5

Currently i am tasked with making a tool that can check whether a link is correct or not using java. The link is fed from Jericho HTML Parser, and my job is only to check whether the file is exist / the link is correct or not. That part is done, the hard part is to optimize it, since my code run (i have to say) rather sluggishly on 65ms per run

public static String checkRelativeURL(String originalFileLoc, String relativeLoc){
        StringBuilder sb = new StringBuilder();
        String absolute = Common.relativeToAbsolute(originalFileLoc, relativeLoc); //built in function to replace the link from relative link to absolute path
        sb.append(absolute);
        sb.append("\t");
        try {
            Path path = Paths.get(absolute);
            sb.append(Files.exists(path));
        }catch (InvalidPathException | NullPointerException ex) {
            sb.append(false);
        }
        sb.append("\t");
        return sb.toString();
    }

and on this line it took 65 ms

Path path = Paths.get(absolute);
sb.append(Files.exists(path));

I have tried using

File file = new File(absolute);
sb.append(file.isFile());

It's still ran around 65~100ms.

So is there any other faster way to check whether a file exists or not other than this?

Since i am processing more than 70k html files and every milliseconds counts, thanks :(

EDIT:

I tried listing all the files into some List, and it doesn't really helps since it take more than 20mins just to list all the file....

The code that i use to list all the file

static public void listFiles2(String filepath){
        Path path = Paths.get(filepath);
        File file = null;
        String pathString = new String();
        try {
            if(path.toFile().isDirectory()){
                DirectoryStream<Path> stream = Files.newDirectoryStream(path);
                for(Path entry : stream){
                    file = entry.toFile();
                    pathString = entry.toString();
                    if(file.isDirectory()){
                        listFiles2(pathString);
                    }
                    if (file.isFile()){
                        filesInProject.add(pathString);
                        System.out.println(pathString);
                    }
                }
                stream.close();
            }
        } catch (IOException e) {
            e.printStackTrace();
        }
    }
Coder
  • 1,917
  • 3
  • 17
  • 33
Ega Rinaldo
  • 99
  • 3
  • 12
  • `every milliseconds counts` - you don't want to be throwing/catching exceptions then – Scary Wombat Sep 01 '16 at 04:40
  • 4
    since you're "processing more than 70k html files" can you just load the whole directory tree and check? – phuclv Sep 01 '16 at 04:43
  • 2
    If you do it twice, does the second run still take 65ms? – Andreas Sep 01 '16 at 04:44
  • @Andreas Yes, it still take around 65ms, there's no problem with the parser actually, the problem probably lies when i load the file :/ – Ega Rinaldo Sep 01 '16 at 04:45
  • Do not instantiate a new StringBuilder each method call, pass the SB in and use `StringBulder.setLength(0).;` – Scary Wombat Sep 01 '16 at 04:49
  • @ScaryWombat Oh?
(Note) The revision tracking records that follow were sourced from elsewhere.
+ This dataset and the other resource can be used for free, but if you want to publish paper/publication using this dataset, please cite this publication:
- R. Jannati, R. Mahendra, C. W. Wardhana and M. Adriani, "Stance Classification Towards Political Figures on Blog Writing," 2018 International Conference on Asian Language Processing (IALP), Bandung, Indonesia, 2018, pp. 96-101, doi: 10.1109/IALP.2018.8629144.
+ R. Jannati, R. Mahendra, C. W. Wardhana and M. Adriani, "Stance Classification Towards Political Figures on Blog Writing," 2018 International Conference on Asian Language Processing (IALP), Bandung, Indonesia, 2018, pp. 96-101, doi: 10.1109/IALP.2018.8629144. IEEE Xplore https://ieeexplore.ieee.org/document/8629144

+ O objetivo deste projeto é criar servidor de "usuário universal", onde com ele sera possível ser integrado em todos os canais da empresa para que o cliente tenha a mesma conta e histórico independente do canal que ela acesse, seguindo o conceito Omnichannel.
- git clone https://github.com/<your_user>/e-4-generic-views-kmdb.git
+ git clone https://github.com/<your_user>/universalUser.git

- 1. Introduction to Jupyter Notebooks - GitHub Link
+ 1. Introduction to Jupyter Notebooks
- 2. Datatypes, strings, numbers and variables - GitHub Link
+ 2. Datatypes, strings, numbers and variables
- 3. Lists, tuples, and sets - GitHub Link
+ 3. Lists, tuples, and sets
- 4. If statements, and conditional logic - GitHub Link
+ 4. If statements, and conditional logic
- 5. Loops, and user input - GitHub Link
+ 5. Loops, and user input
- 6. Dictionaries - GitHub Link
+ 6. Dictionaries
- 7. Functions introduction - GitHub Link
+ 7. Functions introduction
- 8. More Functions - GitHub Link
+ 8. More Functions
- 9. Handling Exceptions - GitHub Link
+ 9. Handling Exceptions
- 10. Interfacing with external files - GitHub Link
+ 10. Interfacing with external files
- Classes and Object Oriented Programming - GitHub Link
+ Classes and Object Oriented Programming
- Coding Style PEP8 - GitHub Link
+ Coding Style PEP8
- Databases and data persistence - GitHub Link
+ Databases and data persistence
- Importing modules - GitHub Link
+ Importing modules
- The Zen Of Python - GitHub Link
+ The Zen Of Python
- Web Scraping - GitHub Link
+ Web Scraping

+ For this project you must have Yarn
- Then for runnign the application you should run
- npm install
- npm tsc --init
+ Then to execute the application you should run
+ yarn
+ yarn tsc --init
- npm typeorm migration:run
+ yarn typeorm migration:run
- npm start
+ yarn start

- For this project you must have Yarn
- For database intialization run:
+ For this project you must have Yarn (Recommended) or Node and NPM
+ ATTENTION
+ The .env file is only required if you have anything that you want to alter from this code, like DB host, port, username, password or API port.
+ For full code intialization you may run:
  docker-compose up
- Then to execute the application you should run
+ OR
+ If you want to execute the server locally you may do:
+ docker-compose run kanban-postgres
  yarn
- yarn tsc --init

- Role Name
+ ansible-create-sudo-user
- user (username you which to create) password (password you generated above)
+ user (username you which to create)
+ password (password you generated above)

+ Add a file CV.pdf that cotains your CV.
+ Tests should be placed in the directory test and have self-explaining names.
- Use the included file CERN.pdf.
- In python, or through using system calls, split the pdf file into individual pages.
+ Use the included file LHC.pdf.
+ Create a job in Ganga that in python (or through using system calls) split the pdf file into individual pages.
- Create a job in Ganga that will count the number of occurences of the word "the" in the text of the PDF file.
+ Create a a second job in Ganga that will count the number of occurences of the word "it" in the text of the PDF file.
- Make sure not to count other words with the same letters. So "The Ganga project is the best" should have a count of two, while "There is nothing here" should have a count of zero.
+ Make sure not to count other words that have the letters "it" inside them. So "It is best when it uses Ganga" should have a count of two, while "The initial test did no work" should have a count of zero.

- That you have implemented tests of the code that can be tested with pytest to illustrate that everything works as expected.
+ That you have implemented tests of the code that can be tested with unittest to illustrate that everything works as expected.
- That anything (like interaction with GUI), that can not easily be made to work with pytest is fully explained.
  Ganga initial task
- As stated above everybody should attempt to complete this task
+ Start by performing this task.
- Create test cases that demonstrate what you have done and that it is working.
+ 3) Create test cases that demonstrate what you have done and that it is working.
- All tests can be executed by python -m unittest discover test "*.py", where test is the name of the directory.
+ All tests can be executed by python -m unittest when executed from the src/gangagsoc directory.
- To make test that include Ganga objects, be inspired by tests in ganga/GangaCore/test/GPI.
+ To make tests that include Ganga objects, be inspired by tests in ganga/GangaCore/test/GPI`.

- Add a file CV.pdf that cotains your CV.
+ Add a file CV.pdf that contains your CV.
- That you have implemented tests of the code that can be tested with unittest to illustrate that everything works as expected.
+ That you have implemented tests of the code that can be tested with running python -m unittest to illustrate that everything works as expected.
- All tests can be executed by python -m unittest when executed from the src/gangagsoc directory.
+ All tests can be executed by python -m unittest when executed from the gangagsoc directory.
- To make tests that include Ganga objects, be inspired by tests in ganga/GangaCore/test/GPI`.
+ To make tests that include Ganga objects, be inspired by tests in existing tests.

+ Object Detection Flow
I don't know if adding exceptions would effect the performance, but before when i was still using `new File(absolute).isFile()` it ran around 65ms too :(. – Ega Rinaldo Sep 01 '16 at 04:50
  • 1
    If an exception is thrown, it will take longer. – Scary Wombat Sep 01 '16 at 04:51
  • 1
    If an exception is thrown it will take *slightly* longer, but this is insignificant compared to the cost of the system call and examining the directory for the presence of the file. – user207421 Sep 01 '16 at 04:53
  • If you're checking 70k files, surely caching would be viable vs checking them all each time? – Rogue Sep 01 '16 at 04:59
  • I'd try out the suggestion by @LưuVĩnhPhúc. Load the entire directory tree into a hash of some sort up front then use that to decide if the file exists. It won't catch changes to the file system during the entire process but it's not clear you're looking for absolutely up-to-the-second snapshots. Not saying it will improve your situation but it's worth benchmarking. – paxdiablo Sep 01 '16 at 04:59
  • @EJP Would it help if i list all the files in the directory that i am searching into a `Collection`? I tried using `Collections` once for listing unique CSS ID in the project but i ran to a java heap error. – Ega Rinaldo Sep 01 '16 at 05:00
  • @paxdiablo hmm like putting them up in a `Collections`? Tried that once for listing unique IDs and ran to a java heap memory error when it was finished parsing 6k files. I'll try it though – Ega Rinaldo Sep 01 '16 at 05:04
  • 1
    You may want to try change your hard disk to SSD. – Minh Sep 01 '16 at 05:30
  • @Minh Yeah it surely will help solving the help the problem in my PC but not in other people PC though. – Ega Rinaldo Sep 01 '16 at 06:39
  • (1) Of course you store them already in a DB, so you may live by checking non-present URLs, and defer checking present URLs after some time (last check + #referrals since). (2) Load directory once (every day?) and keep a [directory watch service](https://docs.oracle.com/javase/tutorial/essential/io/notification.html) for the large directories? (3) Let a `sync` run regularly and use its results. – Joop Eggen Sep 01 '16 at 06:58
  • 1
    @EiZenHoweLL: Then you can try using multi-threading. – Minh Sep 01 '16 at 07:46
  • Did you try `Files.walk(...)` ? – Brian Kent Dec 05 '16 at 23:29

1 Answers1

1

If you know in advance the target OS set (usually it is the case), ultimately the fastest way will be to list so many files through a shell, by invoking a process e.g. using Runtime.exec.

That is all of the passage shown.